GOAL OF THE EXERCISE: Return each entry word for word, without its pictures.

(Records from a data source)
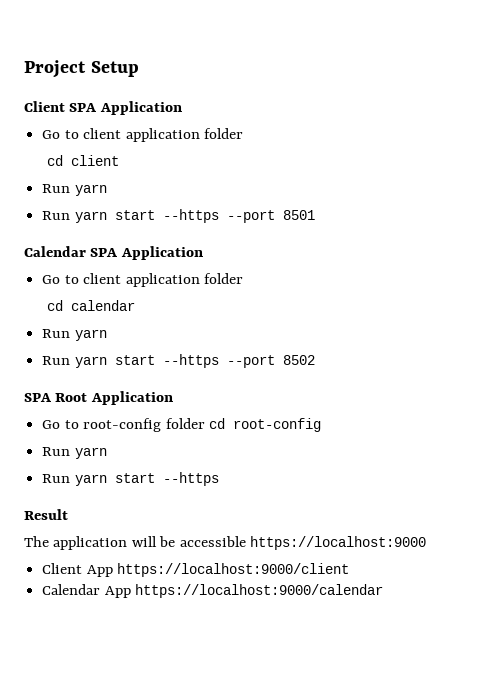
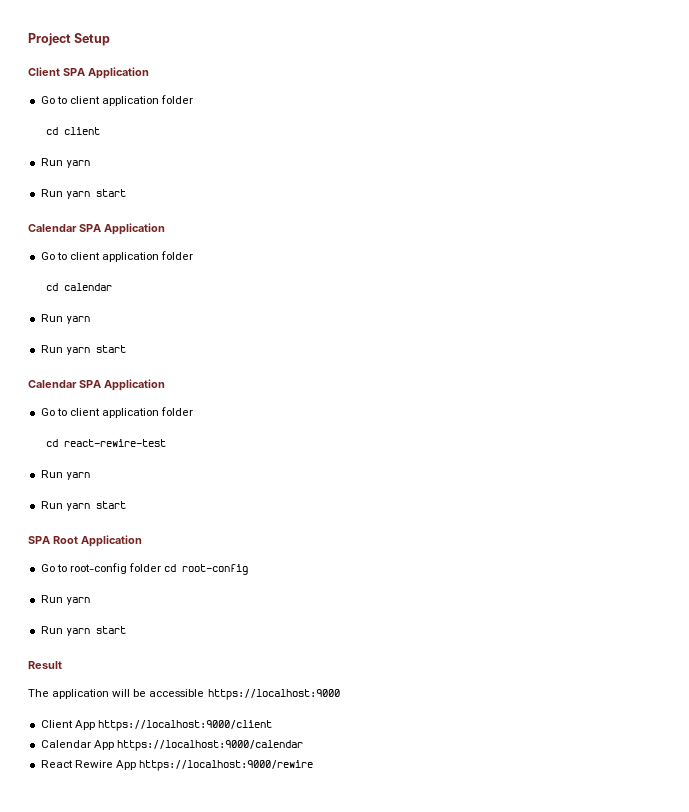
  cd client
  Run yarn
- Run yarn start --https --port 8501
+ Run yarn start
  cd calendar
  Run yarn
- Run yarn start --https --port 8502
+ Run yarn start
+ Calendar SPA Application
+ Go to client application folder
+ cd react-rewire-test
+ Run yarn
+ Run yarn start
  Go to root-config folder cd root-config
  Run yarn
- Run yarn start --https
+ Run yarn start
+ React Rewire App https://localhost:9000/rewire

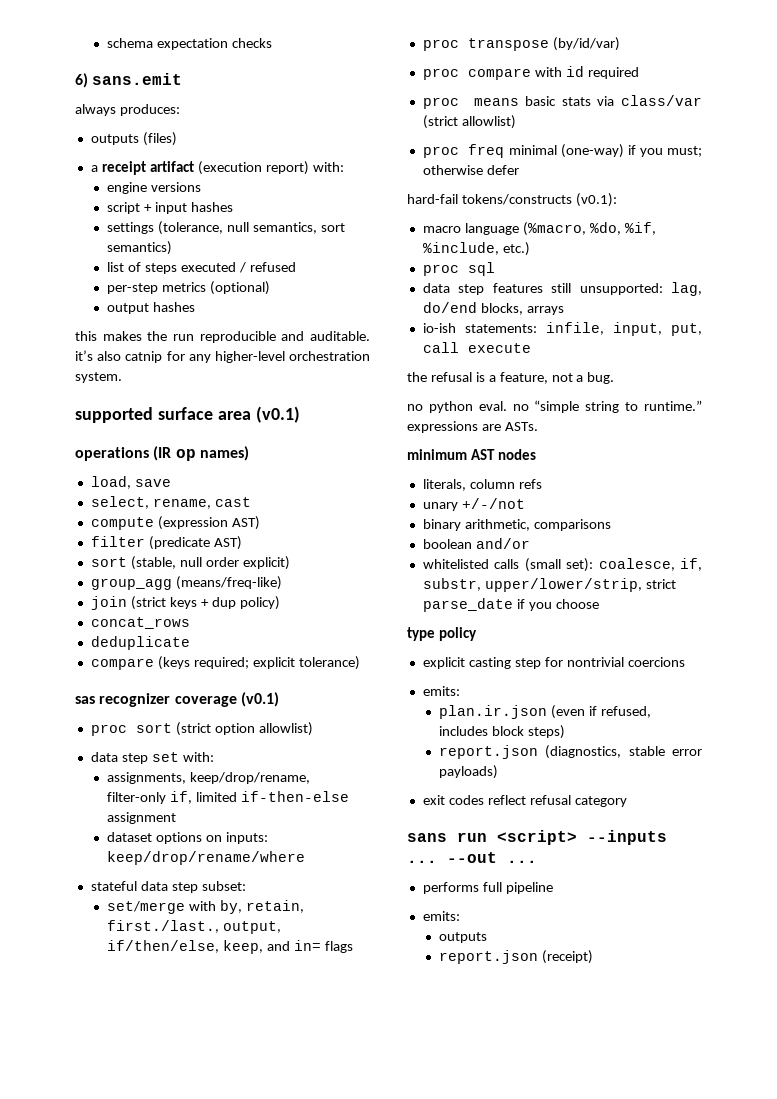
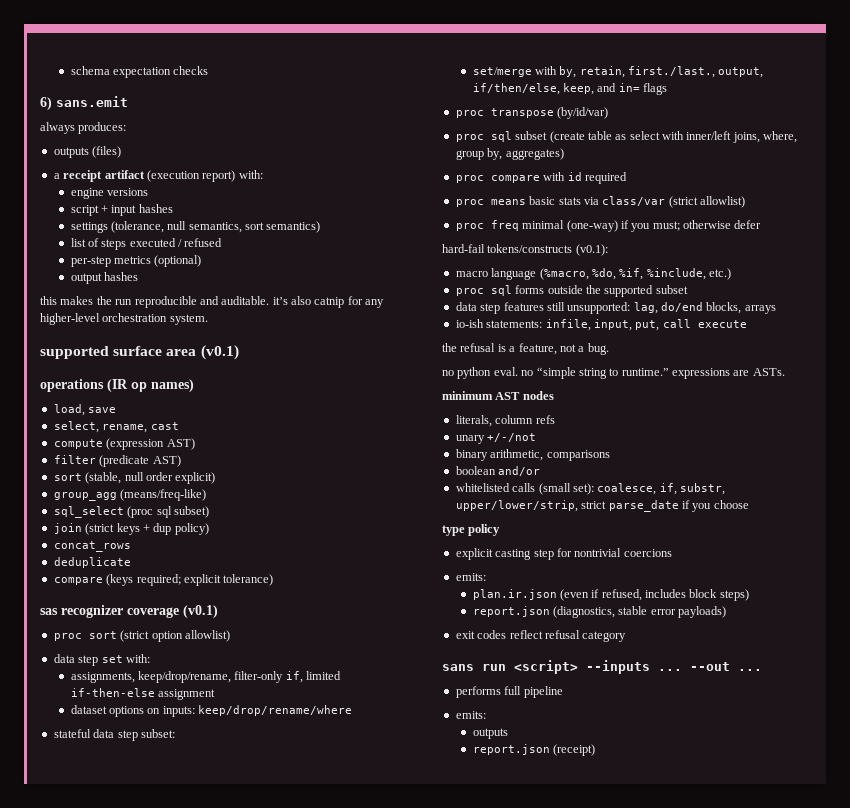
+ sql_select (proc sql subset)
+ proc sql subset (create table as select with inner/left joins, where, group by, aggregates)
- proc sql
+ proc sql forms outside the supported subset

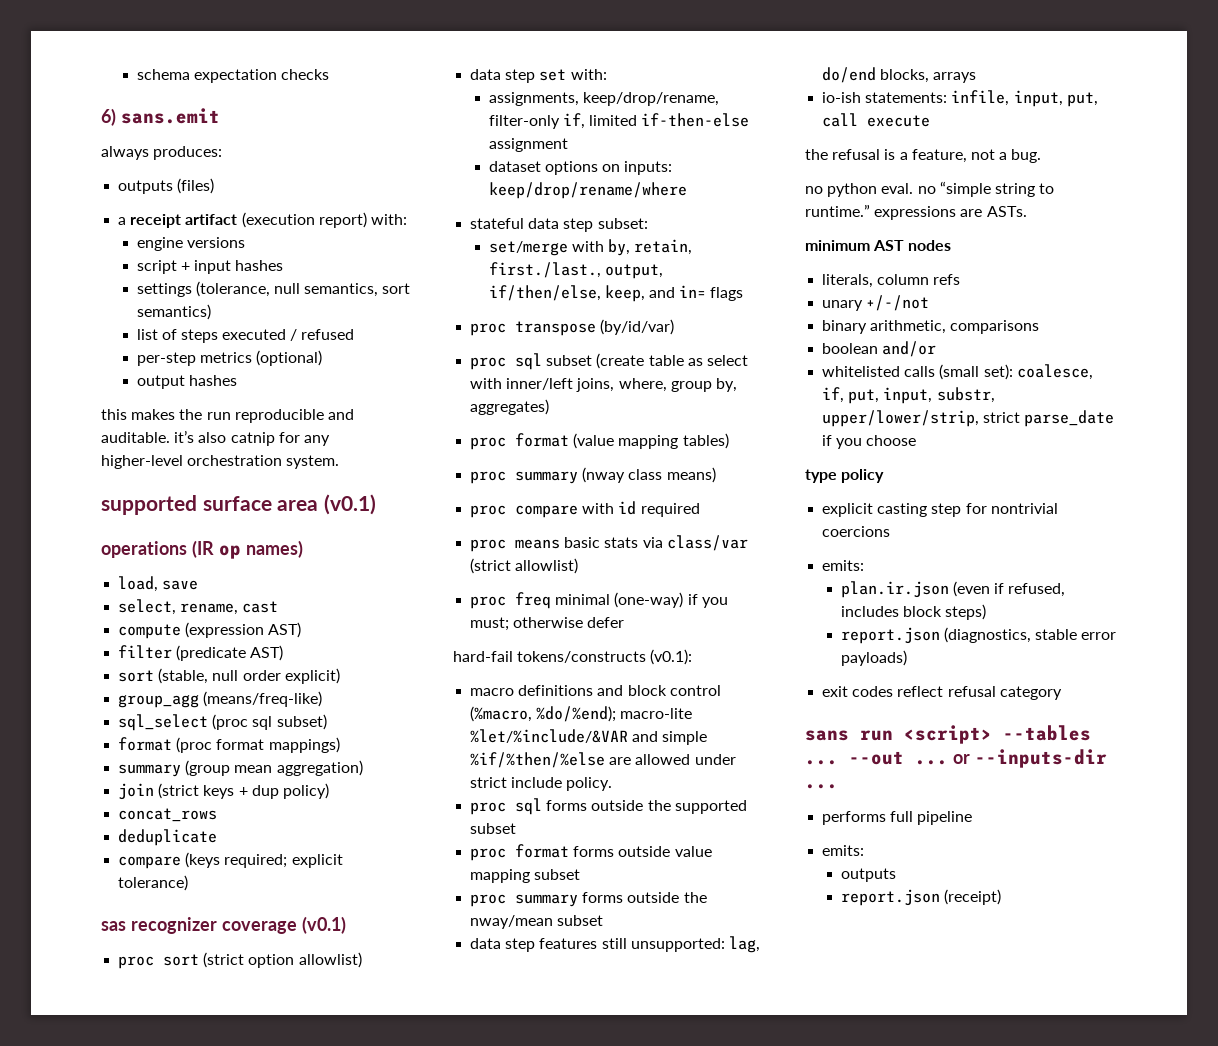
+ format (proc format mappings)
+ summary (group mean aggregation)
+ proc format (value mapping tables)
+ proc summary (nway class means)
- macro language (%macro, %do, %if, %include, etc.)
+ macro definitions and block control (%macro, %do/%end); macro-lite %let/%include/&VAR and simple %if/%then/%else are allowed under strict include policy.
+ proc format forms outside value mapping subset
+ proc summary forms outside the nway/mean subset
- whitelisted calls (small set): coalesce, if, substr, upper/lower/strip, strict parse_date if you choose
+ whitelisted calls (small set): coalesce, if, put, input, substr, upper/lower/strip, strict parse_date if you choose
- sans run <script> --inputs ...
+ sans run <script> --tables ...
- --out ...
+ --out ... or --inputs-dir ...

TASK OUTPUT:
  cd client
  Run yarn
- Run yarn start --https --port 8501
+ Run yarn start
  cd calendar
  Run yarn
- Run yarn start --https --port 8502
+ Run yarn start
+ Calendar SPA Application
+ Go to client application folder
+ cd react-rewire-test
+ Run yarn
+ Run yarn start
  Go to root-config folder cd root-config
  Run yarn
- Run yarn start --https
+ Run yarn start
+ React Rewire App https://localhost:9000/rewire

+ sql_select (proc sql subset)
+ proc sql subset (create table as select with inner/left joins, where, group by, aggregates)
- proc sql
+ proc sql forms outside the supported subset

+ format (proc format mappings)
+ summary (group mean aggregation)
+ proc format (value mapping tables)
+ proc summary (nway class means)
- macro language (%macro, %do, %if, %include, etc.)
+ macro definitions and block control (%macro, %do/%end); macro-lite %let/%include/&VAR and simple %if/%then/%else are allowed under strict include policy.
+ proc format forms outside value mapping subset
+ proc summary forms outside the nway/mean subset
- whitelisted calls (small set): coalesce, if, substr, upper/lower/strip, strict parse_date if you choose
+ whitelisted calls (small set): coalesce, if, put, input, substr, upper/lower/strip, strict parse_date if you choose
- sans run <script> --inputs ...
+ sans run <script> --tables ...
- --out ...
+ --out ... or --inputs-dir ...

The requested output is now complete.